-
Notifications
You must be signed in to change notification settings - Fork 1
Fix persist error due to pickling #104
Copy link
Copy link
Closed
Description
Right now when trying to bin multiple sequences, we run into an error on dask.persist, due to the fact that hdf5 files can't be pickled.
Essentially we're passing a memory mapped file handle as part of the metadata to dask.persist and it's not happy.
Things tried:
- passing different serializers/deserializers (that shouldn't use pickle) to the Client and/or dask.persist.
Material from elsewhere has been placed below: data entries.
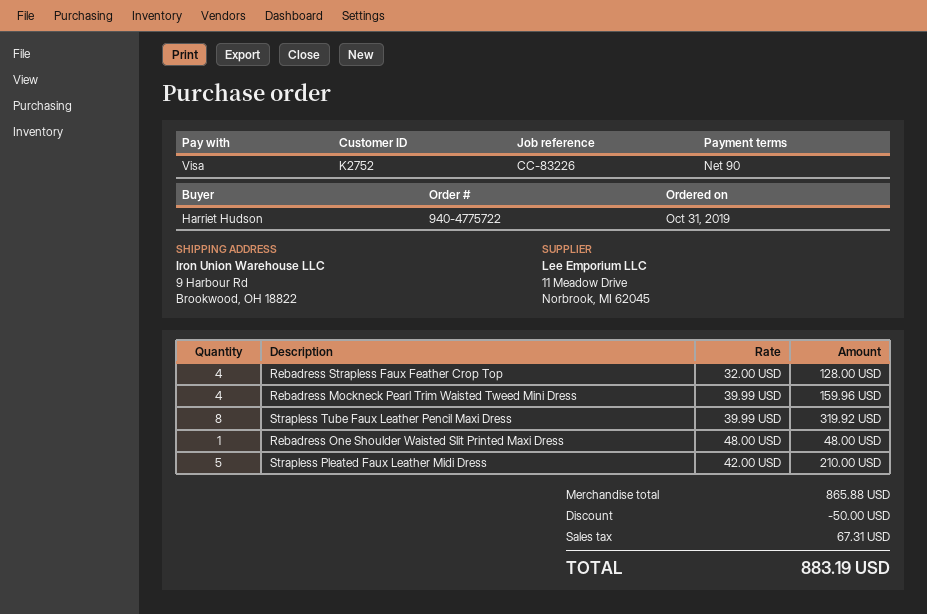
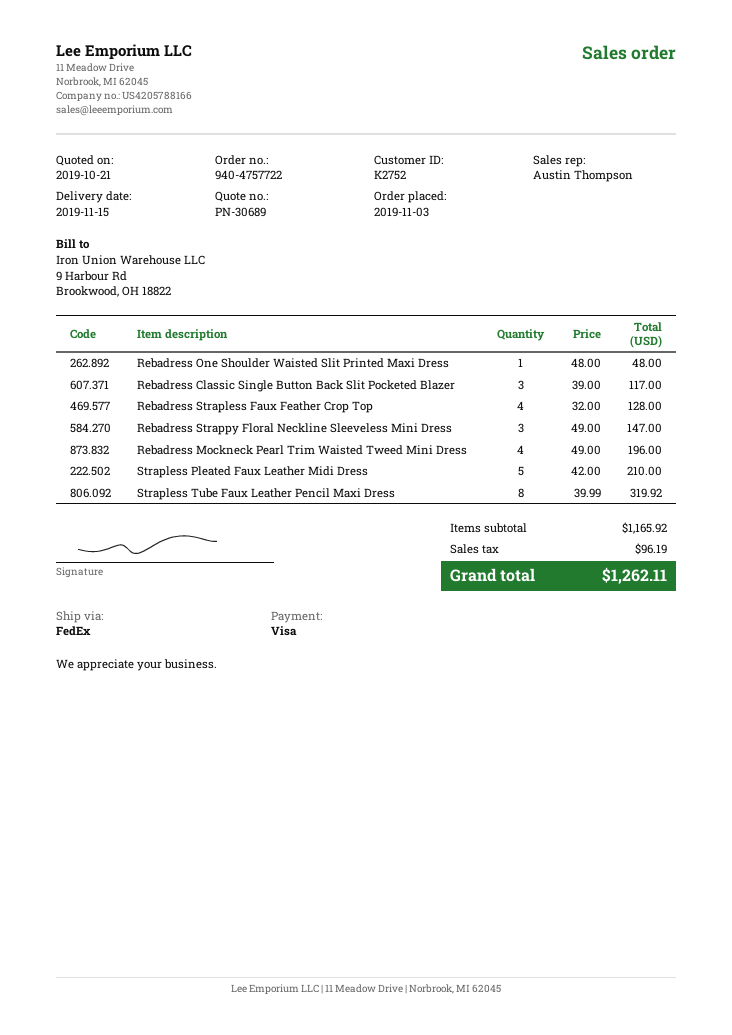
order number: 940-4775722 -> 940-4757722
order date: 2019-10-31 -> 2019-11-03
Rebadress Mockneck Pearl Trim Waisted Tweed Mini Dress: 4 x 39.99 = 159.96 -> 4 x 49.00 = 196.00
Rebadress Classic Single Button Back Slit Pocketed Blazer: none -> 3 x 39.00 = 117.00
Rebadress Strappy Floral Neckline Sleeveless Mini Dress: none -> 3 x 49.00 = 147.00
subtotal: 865.88 -> 1165.92
discount: 50.00 -> none
tax: 67.31 -> 96.19
total: 883.19 -> 1262.11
It always fell back on default
- passing only the event_id and time_bins column to compute_with_progress
- creating a tmp_collection dataframe inside compute_with_progress with only the relevant columns and calling persist on it
- using dask arrays in compute_with_progress to try and avoid the open file handle
As it's been a few months since the last time these tools were needed, it's possible something changed in the way dask handles persist/compute.
Full error trace for info:
2023-09-21 14:08:57,792 - distributed.protocol.pickle - ERROR - Failed to serialize <ToPickle: HighLevelGraph with 1 layers.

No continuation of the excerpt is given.